● **Task prompt**:
Every entry is to be returned exactly as it stands; the pictures are to be dropped.

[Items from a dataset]
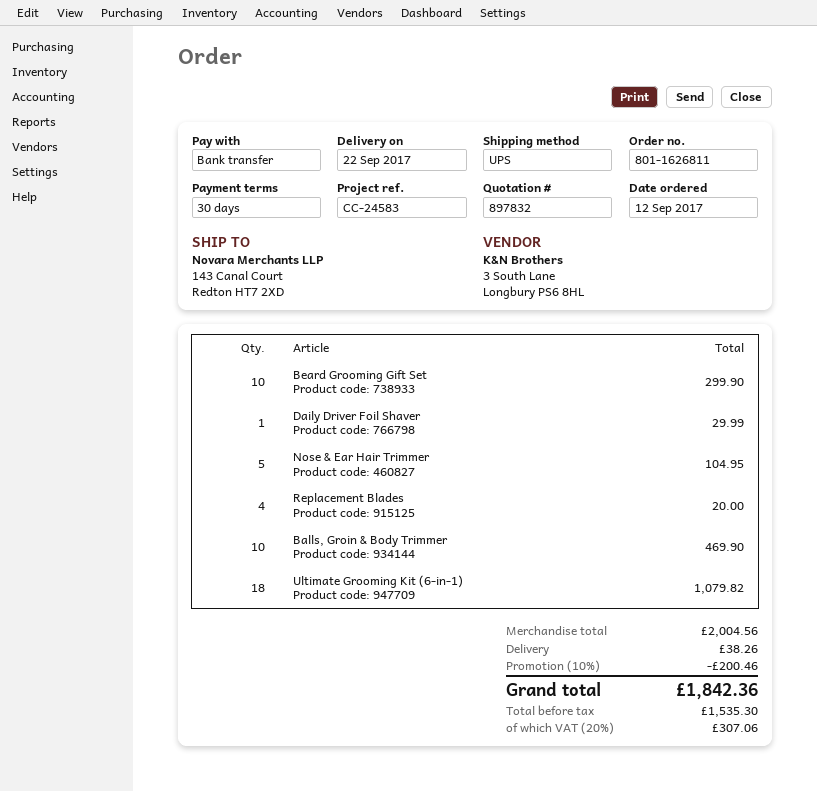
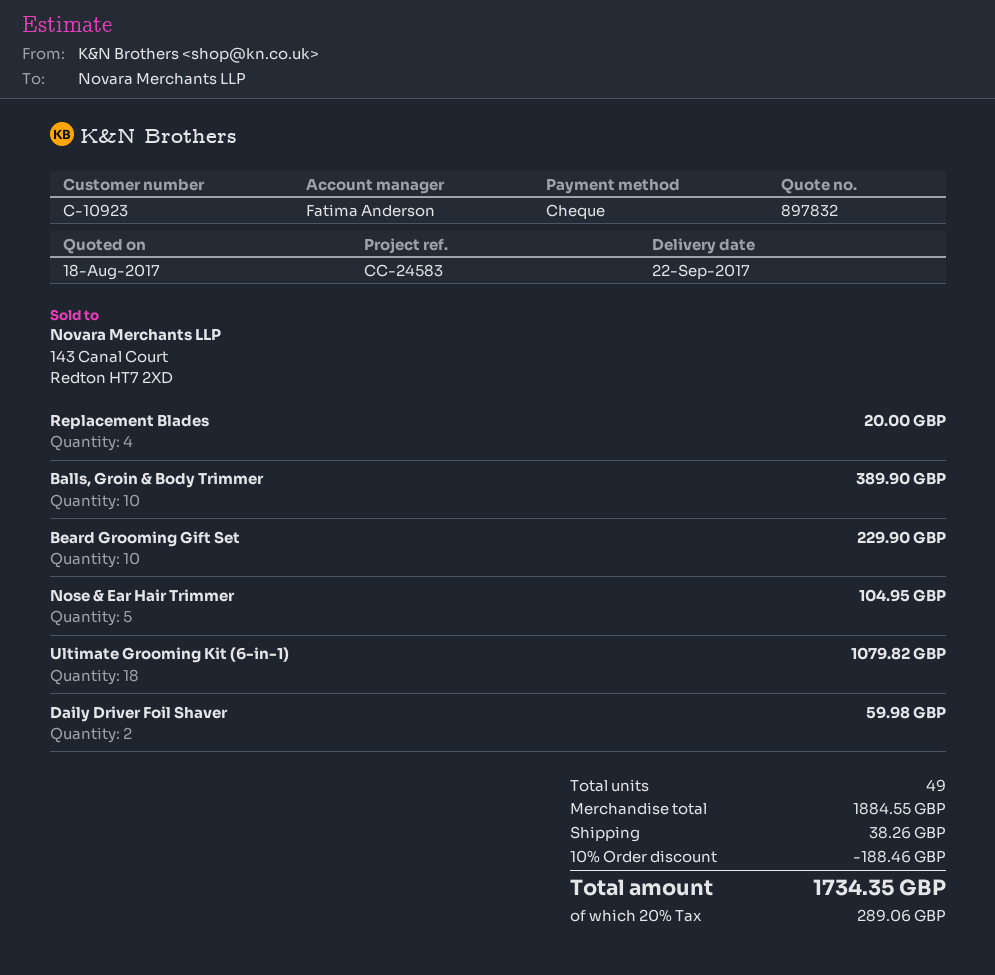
payment method: bank transfer -> cheque
Beard Grooming Gift Set: 10 for 299.90 -> 10 for 229.90
Daily Driver Foil Shaver: 1 for 29.99 -> 2 for 59.98
Balls, Groin & Body Trimmer: 10 for 469.90 -> 10 for 389.90
subtotal: 2004.56 -> 1884.55
discount: 10% = 200.46 -> 10% = 188.46
tax: 20% = 307.06 -> 20% = 289.06
total: 1842.36 -> 1734.35

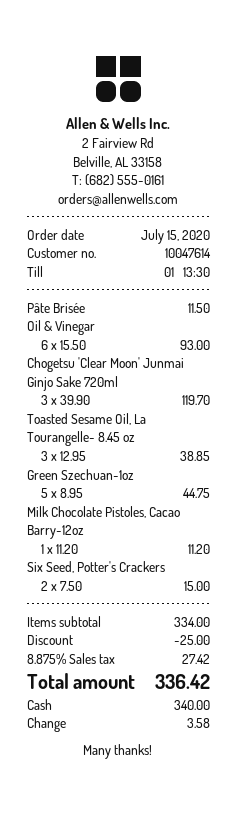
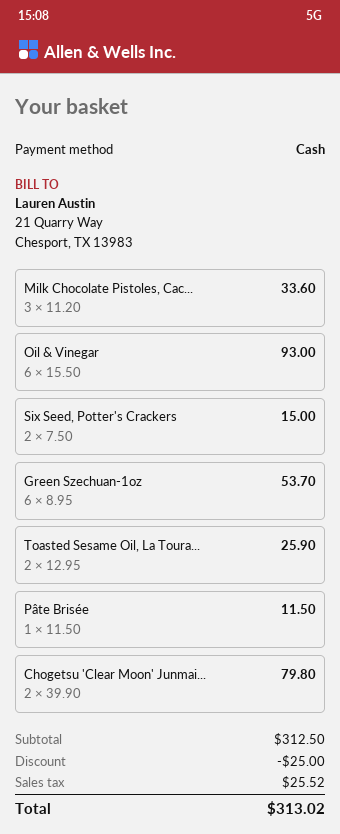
Chogetsu 'Clear Moon' Junmai Ginjo Sake 720ml: 3 x 39.90 = 119.70 -> 2 x 39.90 = 79.80
Toasted Sesame Oil, La Tourangelle- 8.45 oz: 3 x 12.95 = 38.85 -> 2 x 12.95 = 25.90
Green Szechuan-1oz: 5 x 8.95 = 44.75 -> 6 x 8.95 = 53.70
Milk Chocolate Pistoles, Cacao Barry-12oz: 1 x 11.20 = 11.20 -> 3 x 11.20 = 33.60
subtotal: 334.00 -> 312.50
tax: 27.42 -> 25.52
total: 336.42 -> 313.02

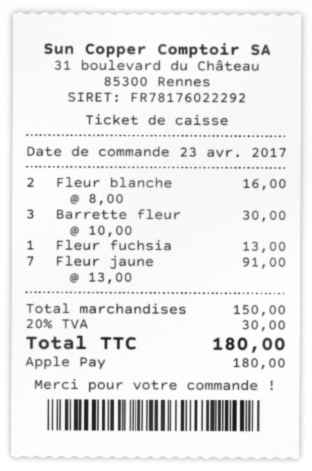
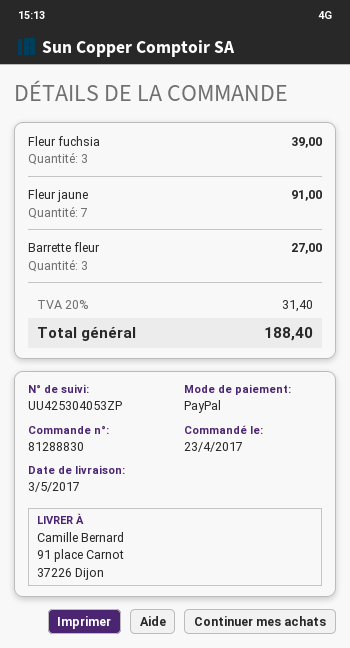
payment method: Apple Pay -> PayPal
Fleur blanche: 2 for 16.00 -> none
Barrette fleur: 3 for 30.00 -> 3 for 27.00
Fleur fuchsia: 1 for 13.00 -> 3 for 39.00
tax: 20% = 30.00 -> 20% = 31.40
total: 180.00 -> 188.40

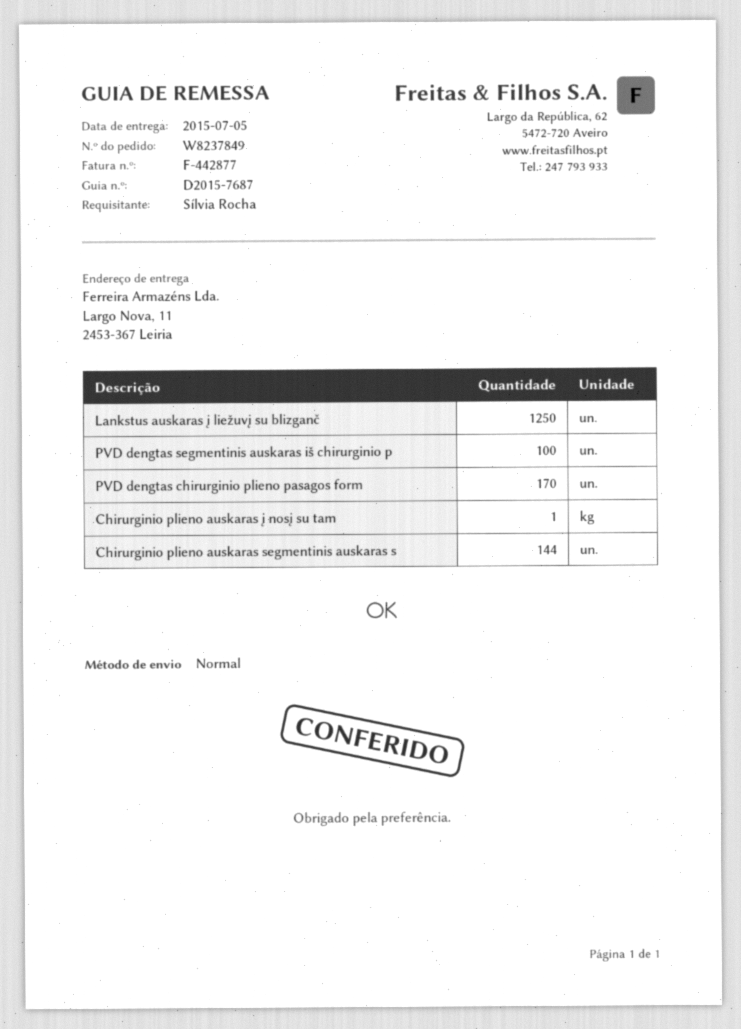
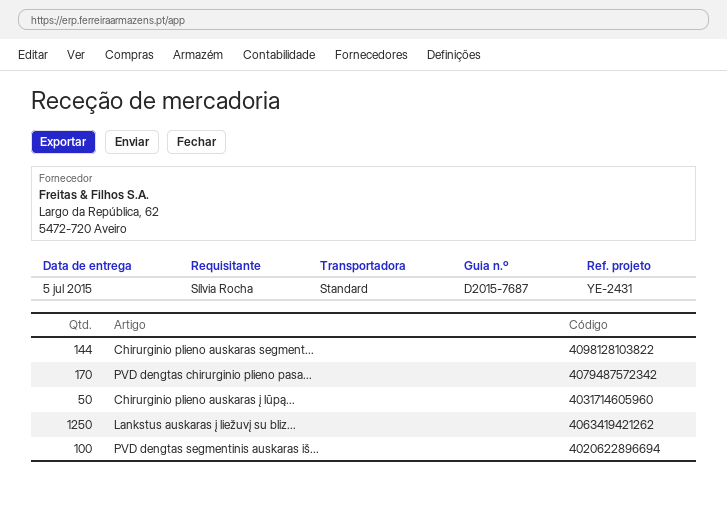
Chirurginio plieno auskaras į nosį su tam: 1 -> none
Chirurginio plieno auskaras į lūpą...: none -> 50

● **Answer to the problem**:
payment method: bank transfer -> cheque
Beard Grooming Gift Set: 10 for 299.90 -> 10 for 229.90
Daily Driver Foil Shaver: 1 for 29.99 -> 2 for 59.98
Balls, Groin & Body Trimmer: 10 for 469.90 -> 10 for 389.90
subtotal: 2004.56 -> 1884.55
discount: 10% = 200.46 -> 10% = 188.46
tax: 20% = 307.06 -> 20% = 289.06
total: 1842.36 -> 1734.35

Chogetsu 'Clear Moon' Junmai Ginjo Sake 720ml: 3 x 39.90 = 119.70 -> 2 x 39.90 = 79.80
Toasted Sesame Oil, La Tourangelle- 8.45 oz: 3 x 12.95 = 38.85 -> 2 x 12.95 = 25.90
Green Szechuan-1oz: 5 x 8.95 = 44.75 -> 6 x 8.95 = 53.70
Milk Chocolate Pistoles, Cacao Barry-12oz: 1 x 11.20 = 11.20 -> 3 x 11.20 = 33.60
subtotal: 334.00 -> 312.50
tax: 27.42 -> 25.52
total: 336.42 -> 313.02

payment method: Apple Pay -> PayPal
Fleur blanche: 2 for 16.00 -> none
Barrette fleur: 3 for 30.00 -> 3 for 27.00
Fleur fuchsia: 1 for 13.00 -> 3 for 39.00
tax: 20% = 30.00 -> 20% = 31.40
total: 180.00 -> 188.40

Chirurginio plieno auskaras į nosį su tam: 1 -> none
Chirurginio plieno auskaras į lūpą...: none -> 50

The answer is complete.